Blockchain technology has not received the plaudits it deserves for helping disrupt the fiat currencies market. Instead, all the hype has gone to the cryptocurrency market, led by the likes of Bitcoin, Ethereum, and Ripple. And most startups continue to capitalize on the disruptive force of the blockchain technology to launch their own versions of cryptocurrencies, while several others are also lined up for ICOs (initial coin offerings). Every player in the cryptocurrency market tries to describe their coin as the best in the market by citing one or two distinct reasons.
Some, such as SALT Lending, are trying to disrupt the credit market, which gives them a different approach to it, while others like GoldMint are backed by real gold assets. And speaking of real assets, the market is highly anticipating Venezuela’s launch of an oil-backed cryptocurrency, while Switzerland-based Tiberius Group has planned to launch a metals-backed coin dubbed “T-Coin”. Thus, it is fair to say that the cryptocurrency market is getting overcrowded with hundreds of cryptos now already very popular in the market. The question is whether there is room for more. And interestingly, investors think there is – and so do developers.
Diamonds Are Forever
The diamond market is the latest target in this regard, with a few players already launching diamond-backed cryptocurrencies to follow the trend mapped by its counterparts that have the backing of gold reserves. However, unlike diamonds, gold is one of the most liquid instruments to trade in the market. It can be traded as a currency on several forex trading platforms, as well as physical gold reserves. Crypto market players are aiming to make the latter version a lot more accessible to retail investors through tokenization and that’s pretty much what the creators of diamond-backed cryptocurrencies are trying to achieve.
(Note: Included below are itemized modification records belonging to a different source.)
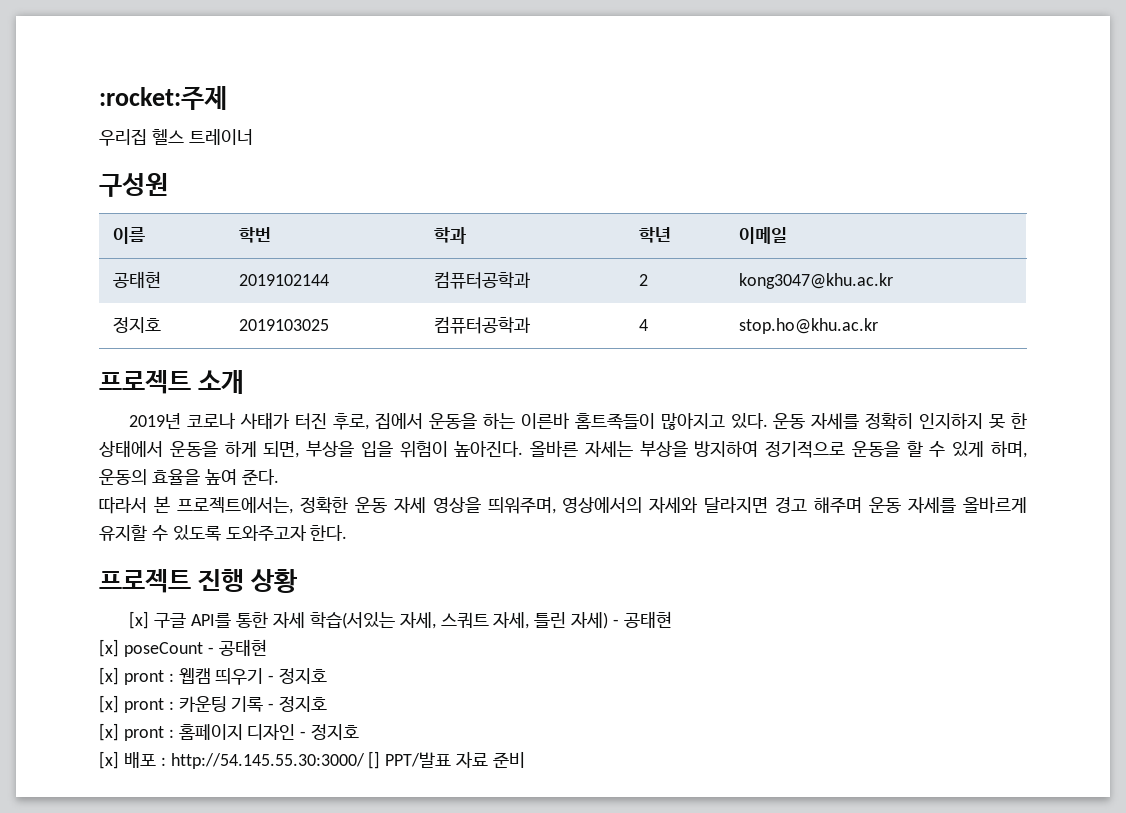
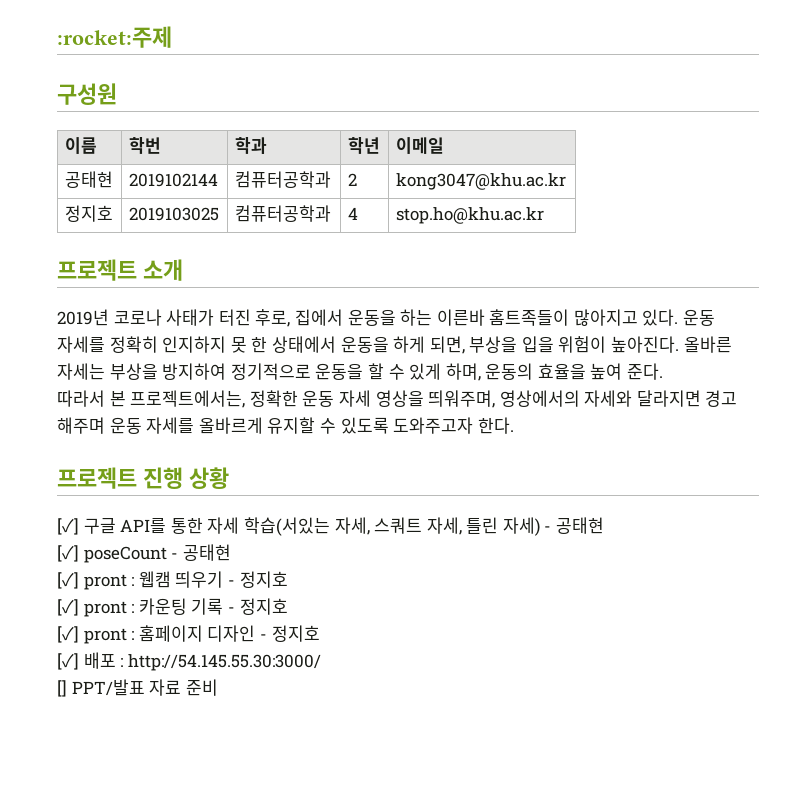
- 우리집 헬스 트레이너
- [x] 구글 API를 통한 자세 학습(서있는 자세, 스쿼트 자세, 틀린 자세) - 공태현
+ [✓] 구글 API를 통한 자세 학습(서있는 자세, 스쿼트 자세, 틀린 자세) - 공태현
- [x] poseCount - 공태현
+ [✓] poseCount - 공태현
- [x] pront : 웹캠 띄우기 - 정지호
+ [✓] pront : 웹캠 띄우기 - 정지호
- [x] pront : 카운팅 기록 - 정지호
+ [✓] pront : 카운팅 기록 - 정지호
- [x] pront : 홈페이지 디자인 - 정지호
+ [✓] pront : 홈페이지 디자인 - 정지호
- [x] 배포 : http://54.145.55.30:3000/ [] PPT/발표 자료 준비
+ [✓] 배포 : http://54.145.55.30:3000/
+ [] PPT/발표 자료 준비

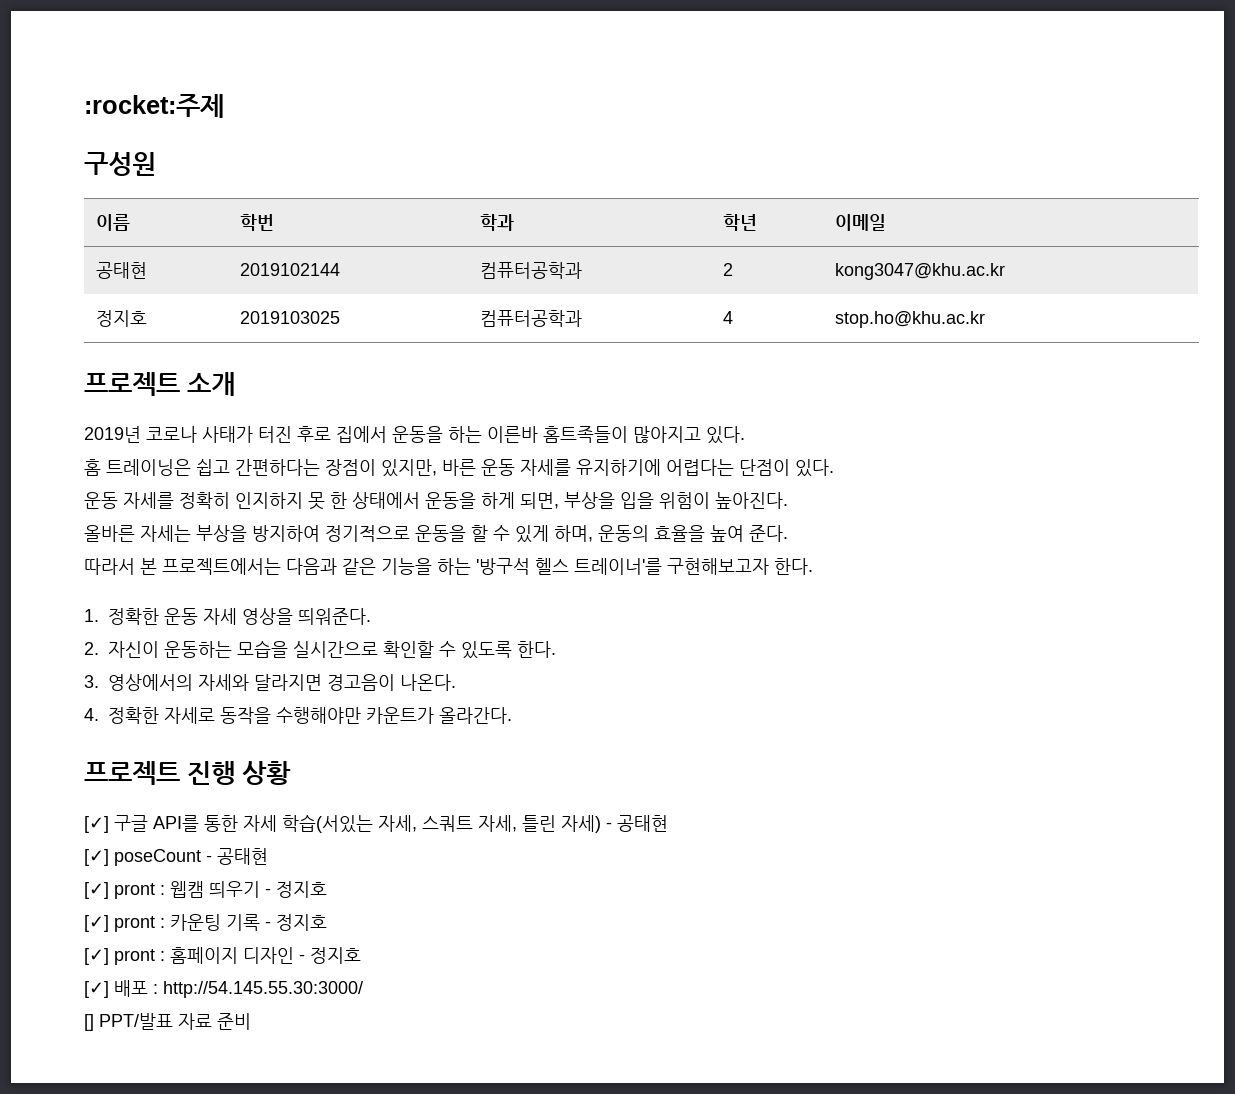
- 2019년 코로나 사태가 터진 후로, 집에서 운동을 하는 이른바 홈트족들이 많아지고 있다. 운동 자세를 정확히 인지하지 못 한 상태에서 운동을 하게 되면, 부상을 입을 위험이 높아진다. 올바른 자세는 부상을 방지하여 정기적으로 운동을 할 수 있게 하며, 운동의 효율을 높여 준다.
+ 2019년 코로나 사태가 터진 후로 집에서 운동을 하는 이른바 홈트족들이 많아지고 있다.
+ 홈 트레이닝은 쉽고 간편하다는 장점이 있지만, 바른 운동 자세를 유지하기에 어렵다는 단점이 있다.
+ 운동 자세를 정확히 인지하지 못 한 상태에서 운동을 하게 되면, 부상을 입을 위험이 높아진다.
+ 올바른 자세는 부상을 방지하여 정기적으로 운동을 할 수 있게 하며, 운동의 효율을 높여 준다.
- 따라서 본 프로젝트에서는, 정확한 운동 자세 영상을 띄워주며, 영상에서의 자세와 달라지면 경고 해주며 운동 자세를 올바르게 유지할 수 있도록 도와주고자 한다.
+ 따라서 본 프로젝트에서는 다음과 같은 기능을 하는 '방구석 헬스 트레이너'를 구현해보고자 한다.
+ 1. 정확한 운동 자세 영상을 띄워준다.
+ 2. 자신이 운동하는 모습을 실시간으로 확인할 수 있도록 한다.
+ 3. 영상에서의 자세와 달라지면 경고음이 나온다.
+ 4. 정확한 자세로 동작을 수행해야만 카운트가 올라간다.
Investing in diamonds is not simple. The market is highly inaccessible and illiquid, which, according to industry insiders, makes it tricky for anyone looking to invest in diamonds. Unless one is buying a stock of a company that deals in diamonds, like Signet Jewelers (SIG), one is more likely to find searching for investment opportunities in diamonds difficult. Most people that buy diamonds do so for luxury purposes and special occasions like engagement rings and so on. However, with blockchain technology and a flurry of companies willing to take the risk by linking their cryptocurrencies to diamonds, things could soon change.
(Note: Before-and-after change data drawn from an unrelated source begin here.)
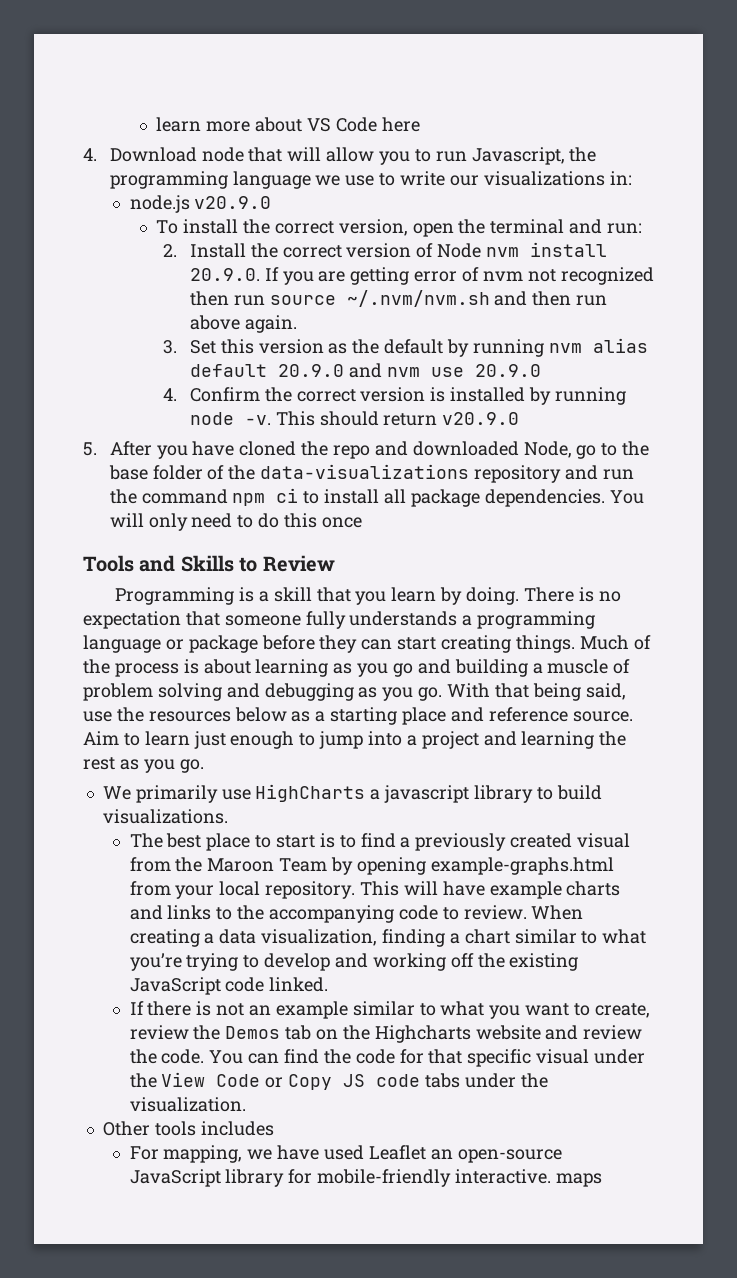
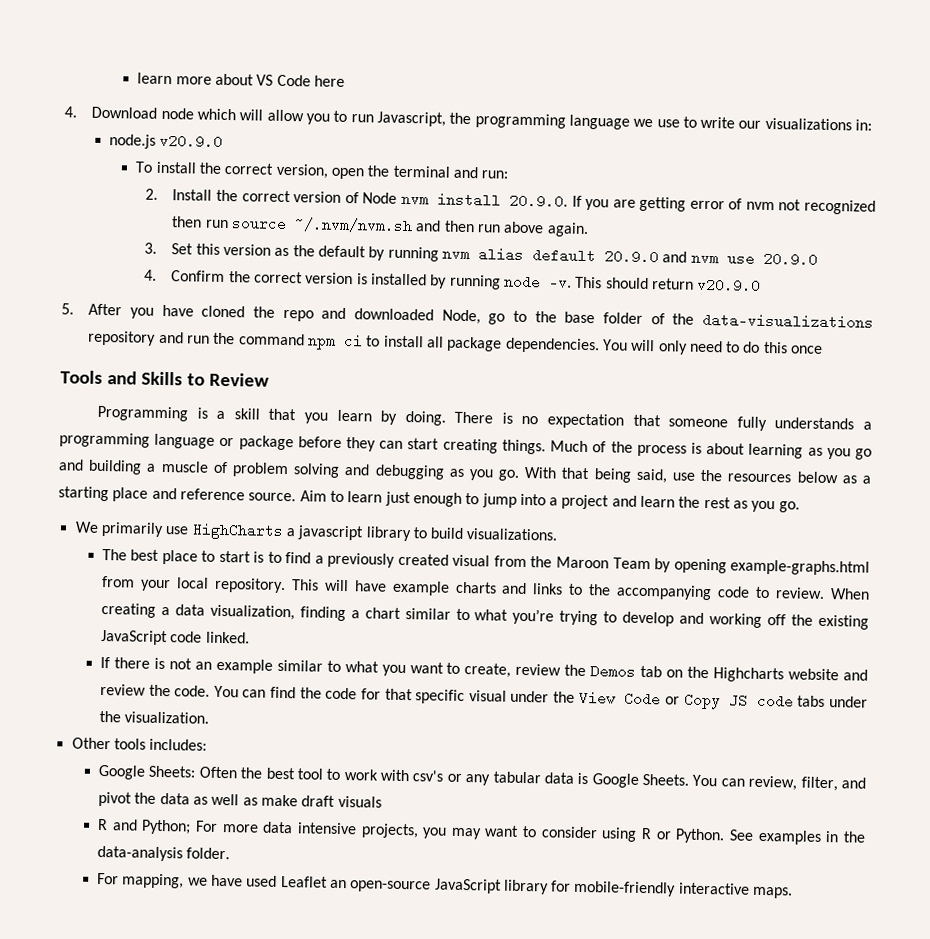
- 4. Download node that will allow you to run Javascript, the programming language we use to write our visualizations in:
+ 4. Download node which will allow you to run Javascript, the programming language we use to write our visualizations in:
- Aim to learn just enough to jump into a project and learning the rest as you go.
+ Aim to learn just enough to jump into a project and learn the rest as you go.
- Other tools includes
+ Other tools includes:
+ Google Sheets: Often the best tool to work with csv's or any tabular data is Google Sheets. You can review, filter, and pivot the data as well as make draft visuals
+ R and Python; For more data intensive projects, you may want to consider using R or Python. See examples in the data-analysis folder.
- For mapping, we have used Leaflet an open-source JavaScript library for mobile-friendly interactive. maps
+ For mapping, we have used Leaflet an open-source JavaScript library for mobile-friendly interactive maps.

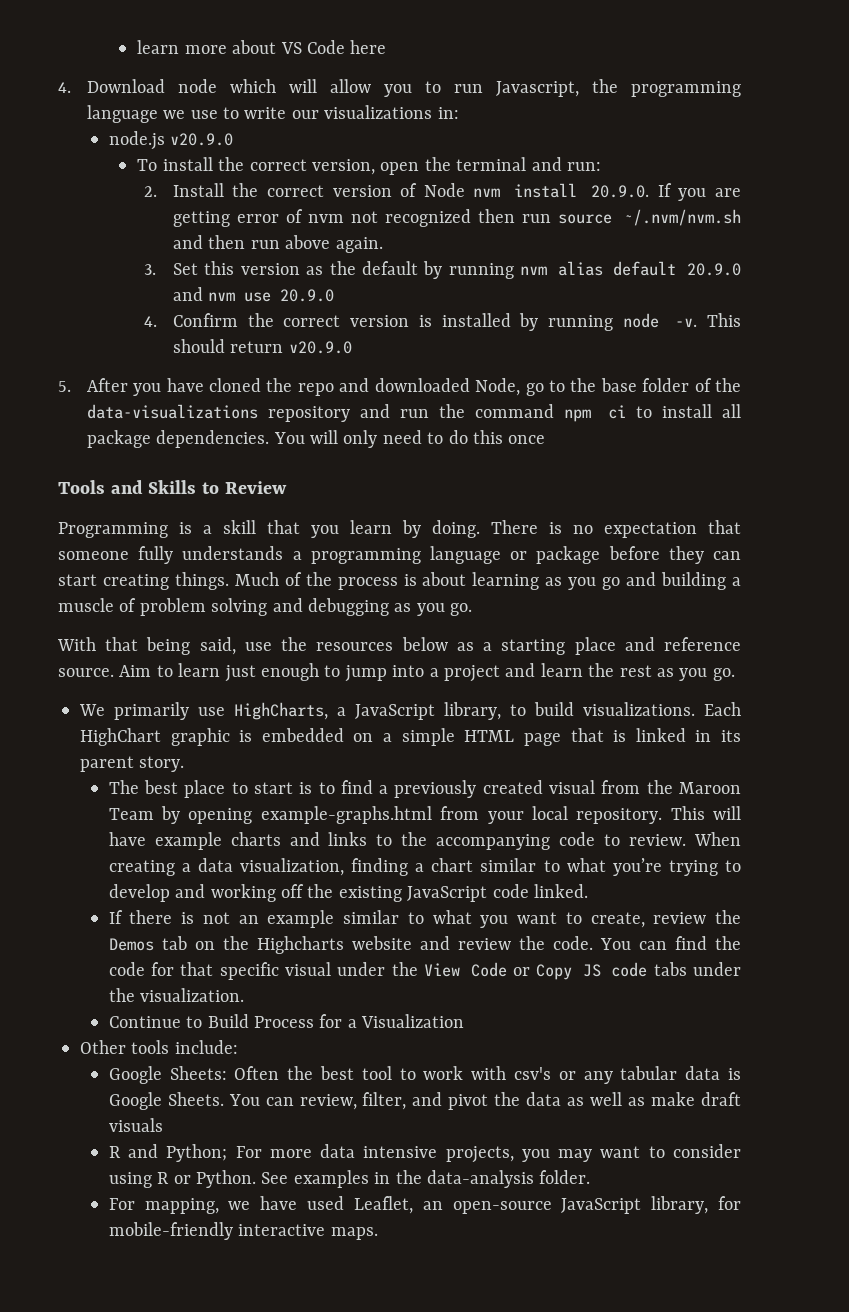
- Much of the process is about learning as you go and building a muscle of problem solving and debugging as you go. With that being said, use the resources below as a starting place and reference source.
+ Much of the process is about learning as you go and building a muscle of problem solving and debugging as you go.
+ With that being said, use the resources below as a starting place and reference source.
- We primarily use HighCharts a javascript library to build visualizations.
+ We primarily use HighCharts, a JavaScript library, to build visualizations. Each HighChart graphic is embedded on a simple HTML page that is linked in its parent story.
+ Continue to Build Process for a Visualization
- Other tools includes:
+ Other tools include:
- For mapping, we have used Leaflet an open-source JavaScript library for mobile-friendly interactive maps.
+ For mapping, we have used Leaflet, an open-source JavaScript library, for mobile-friendly interactive maps.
So far, a few diamond-backed cryptocurrencies have been launched. Some that stand out include SparkleCoin, which according to its creators has $5 worth of GIA certified diamonds backing every coin issued. The other one is PinkCoin, and it too is backed by certified diamonds from selected certified diamond wholesalers. These coins allow individual investors to invest in the diamonds market without having to buy a stock of a publicly traded company or some diamond rings.
And to make things even simpler, they can invest portions of their capital in different diamond types and sizes to come up with a uniquely balanced portfolio of investments in the precious stones market. Investors do not have to pay for the whole stone of a given diamond when investing, and this makes it cheaper to invest in different diamond types using a diamond-backed cryptocurrency. Blockchain technology has helped tokenize the stone, thereby increasing its liquidity and accessibility.
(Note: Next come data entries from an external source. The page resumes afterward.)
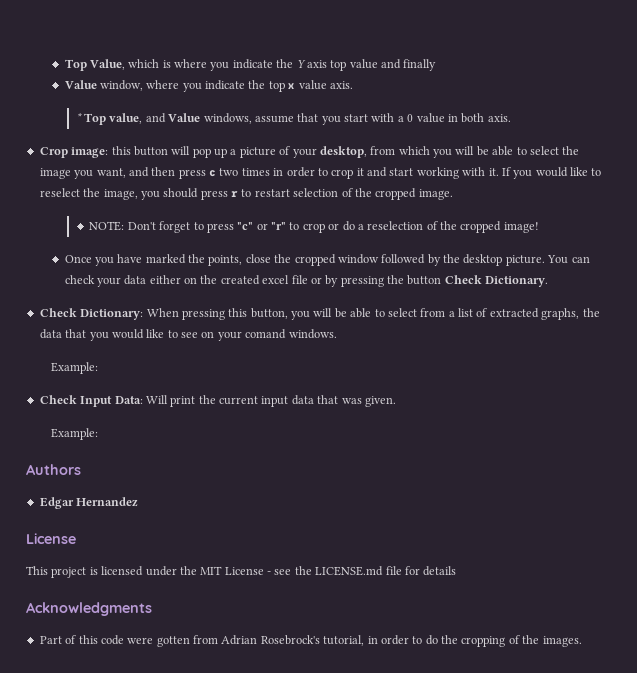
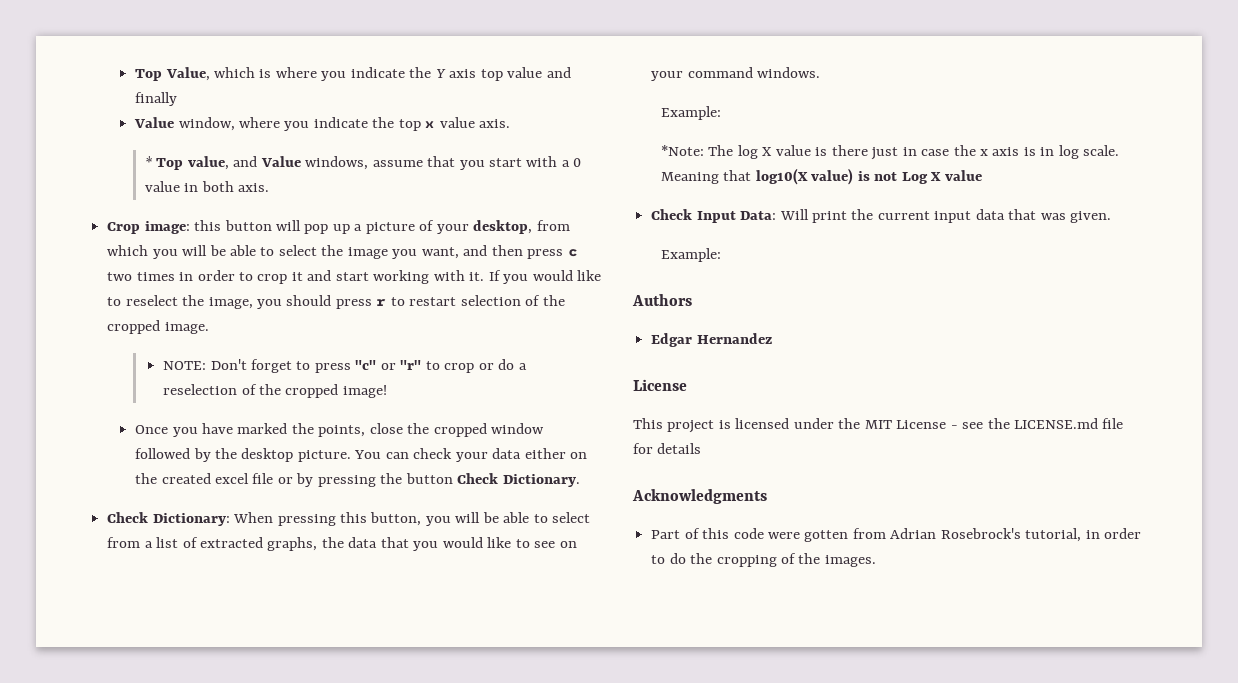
- Check Dictionary: When pressing this button, you will be able to select from a list of extracted graphs, the data that you would like to see on your comand windows.
+ Check Dictionary: When pressing this button, you will be able to select from a list of extracted graphs, the data that you would like to see on your command windows.
+ *Note: The log X value is there just in case the x axis is in log scale. Meaning that log10(X value) is not Log X value

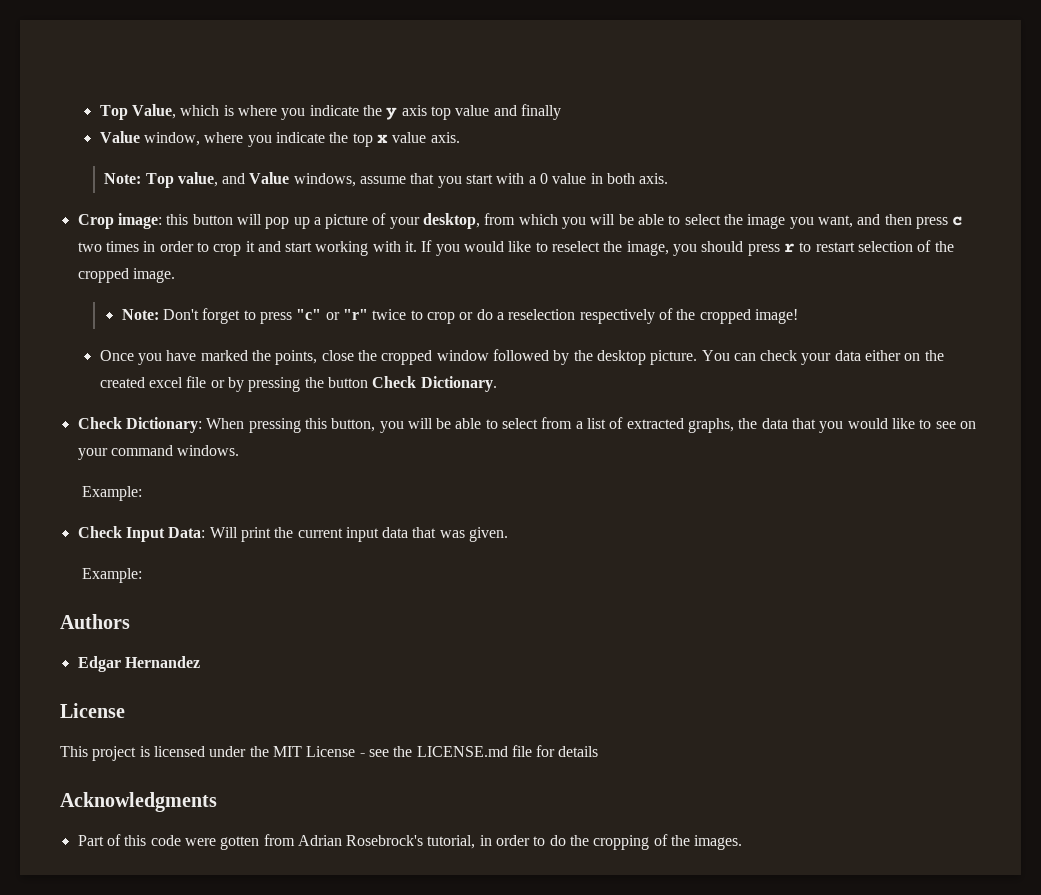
- Top Value, which is where you indicate the Y axis top value and finally
+ Top Value, which is where you indicate the y axis top value and finally
- * Top value, and Value windows, assume that you start with a 0 value in both axis.
+ Note: Top value, and Value windows, assume that you start with a 0 value in both axis.
- NOTE: Don't forget to press "c" or "r" to crop or do a reselection of the cropped image!
+ Note: Don't forget to press "c" or "r" twice to crop or do a reselection respectively of the cropped image!
- *Note: The log X value is there just in case the x axis is in log scale. Meaning that log10(X value) is not Log X value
In summary, investing in diamonds can be tricky for individual investors. As industry insiders point out, determining the price of a given diamond is a huge task. The first principle is to price the stone based on the famous 4 Cs (Cut, Clarity, Carat weight, Colour), and then after that there is the small issue of determining whether they are certified.
Some of the business in the diamonds market is conducted in the black market, which makes it tricky to authenticate certification. With blockchain, which keeps a record of all transactions in securely encrypted ledgers, it might become a lot simpler to participate in the diamond market as investors—rather than just customers—looking for the perfect engagement ring.